His arms were bandaged tightly, beneath them stitches held his lifeline in place. You did not know pain until a simple suture and a machine was all that held together the life of your loved one.

"Harry, my love." The kind middle aged nurse that had attempted everything to keep me stable approached me.

I shook my head, my eyes trained on the tray of food she had bought in.

"You have to eat." She sighed.

"I can't." The few words I had managed to get out since this had all occurred. My voice was hoarse, damaged, like my soul.

"I'll leave it here, okay?"

I nodded, my eyes now once again trained against his eyelashes that rested against his skin like a piece of artwork.

The door shut behind her, the smell of food nauseating me. I ran to the bathroom, vomiting nothing but bile as that was all that was left. I ran my hand through my greasy hair, I caught my reflection. It was a stranger looking back at me. My cheeks were sunken, my pupils dilated and dark, my eyes lashes sticky with tears, it was only a matter of time before my body gave way alongside Louis'.

I made my way back into the chair, the leather sticking to me, the wooden panelling causing for my back to hurt. That was the least of my concerns, however. I opened up my phone, the last number I had rang staring back at me. For somebody I had never met she was a comfort throughout, it was as if I had known her my whole life.

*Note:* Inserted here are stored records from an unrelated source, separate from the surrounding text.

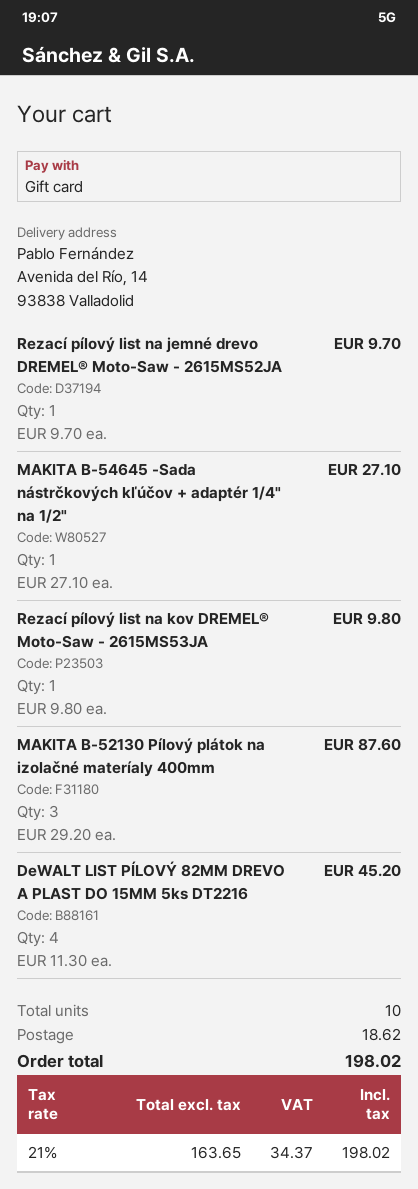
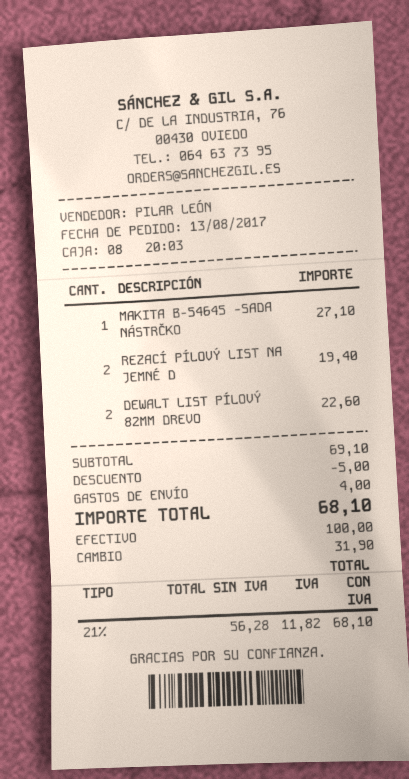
payment method: gift card -> cash
Rezací pílový list na jemné drevo DREMEL® Moto-Saw - 2615MS52JA: 1 for 9.70 -> 2 for 19.40
Rezací pílový list na kov DREMEL® Moto-Saw - 2615MS53JA: 1 for 9.80 -> none
MAKITA B-52130 Pílový plátok na izolačné materíaly 400mm: 3 for 87.60 -> none
DeWALT LIST PÍLOVÝ 82MM DREVO A PLAST DO 15MM 5ks DT2216: 4 for 45.20 -> 2 for 22.60
discount: none -> 5.00
shipping: 18.62 -> 4.00
net: 163.65 -> 56.28
tax: 21% = 34.37 -> 21% = 11.82
total: 198.02 -> 68.10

I contemplated calling once again, but the last thing I wanted was to push away another person with my persistence.

The pain was unbearable, each and every time I looked over I felt another piece of my heart get ripped from my body. If only I had listened to him, why did it take this for me to listen to him? I did not deserve him, he was the purest soul I had ever met, he had grounded me when I had needed, loved me when I thought I could not be loved, and believed me. He believed in me.

Why didn't I believe in him?

I would wait two more days, two more days before ending it all. I was not sure I could even survive those two days, but at least then I could say I had tried. A sort of peace fell over me then, knowing that I would only have to endure the excruciating pain that was a life without him for two more days.